Methods: Participants were identified from the clinical members of the UK Paediatric Psychopharmacology Groups in London and the West Midlands. Participating clinicians reported the number of patients (aged<or=18 years) taking atypical antipsychotic treatment who were under their care and any reportable ADRs experienced by these patients during the period September 2006-September 2007. Participants contributed data via password protected online data collection forms.

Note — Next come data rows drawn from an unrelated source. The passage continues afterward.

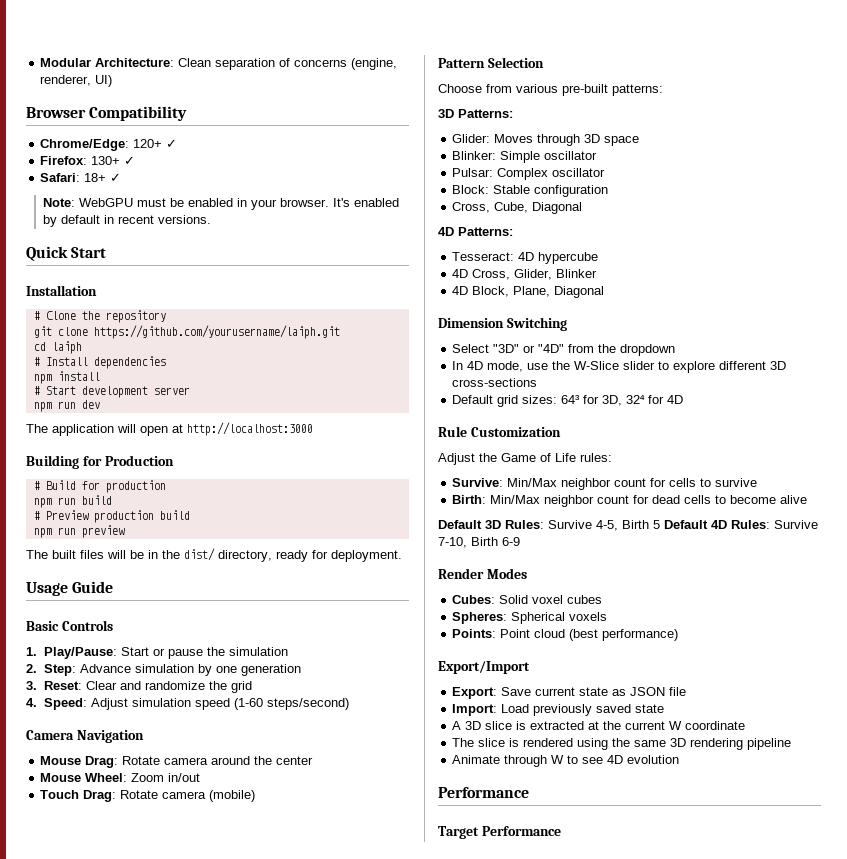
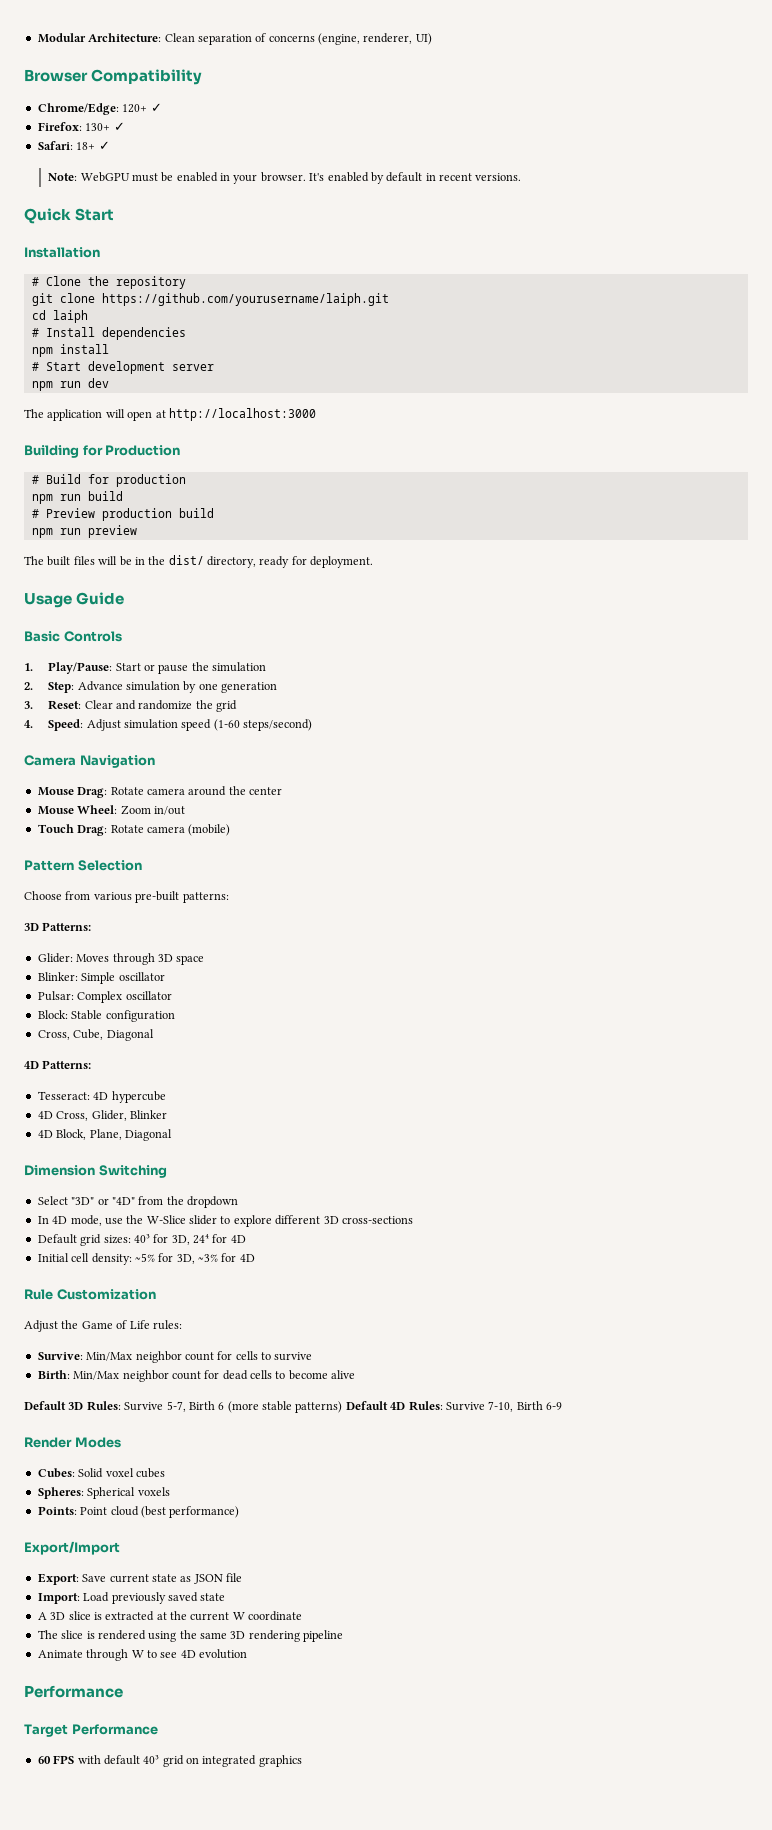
- Default grid sizes: 64³ for 3D, 32⁴ for 4D
+ Default grid sizes: 40³ for 3D, 24⁴ for 4D
+ Initial cell density: ~5% for 3D, ~3% for 4D
- Default 3D Rules: Survive 4-5, Birth 5 Default 4D Rules: Survive 7-10, Birth 6-9
+ Default 3D Rules: Survive 5-7, Birth 6 (more stable patterns) Default 4D Rules: Survive 7-10, Birth 6-9
+ 60 FPS with default 40³ grid on integrated graphics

Results: A total of 35 clinicians consented to participate in the study. However, data from 22 of the participating clinicians were excluded because of incomplete reporting. Data from the remaining 13 (37%) clinicians were eligible for the final analysis. There were 281 patients who received atypical antipsychotic treatment under the care of the 13 participating clinicians. From these 281 patients, 40 ADR reports (0.14 ADR reports per patient; 95% CI 0.10, 0.19) from 37 patients were entered into the database. Of the 37 patients, 13 experienced more than one ADR, bringing the total number of ADRs to 56 (0.20 ADR per patient; 95% CI 0.15, 0.25). The most commonly reported ADRs were weight gain, extrapyramidal symptoms and hyperprolactinaemia. Rare ADRs, including neuroleptic malignant syndrome, were also reported. The durations of atypical antipsychotic drug exposure were recorded for 54 of the 56 ADRs reported. The median duration of exposure was 42 days (interquartile range 23.25-90 days).

Conclusions: Our study demonstrates that a clinician-based targeted pharmacovigilance study on atypical antipsychotics in children provides useful qualitative data. However, this pilot study raised many methodological issues, which should be addressed for the study to be extended nationally. Specifically, significant funding is needed to improve the reporting rate and the overall data obtained. Furthermore, the study yielded a very high incidence of serious ADRs, thus supporting the need for a larger and improved pharmacovigilance study to evaluate the safety of atypical antipsychotics in children.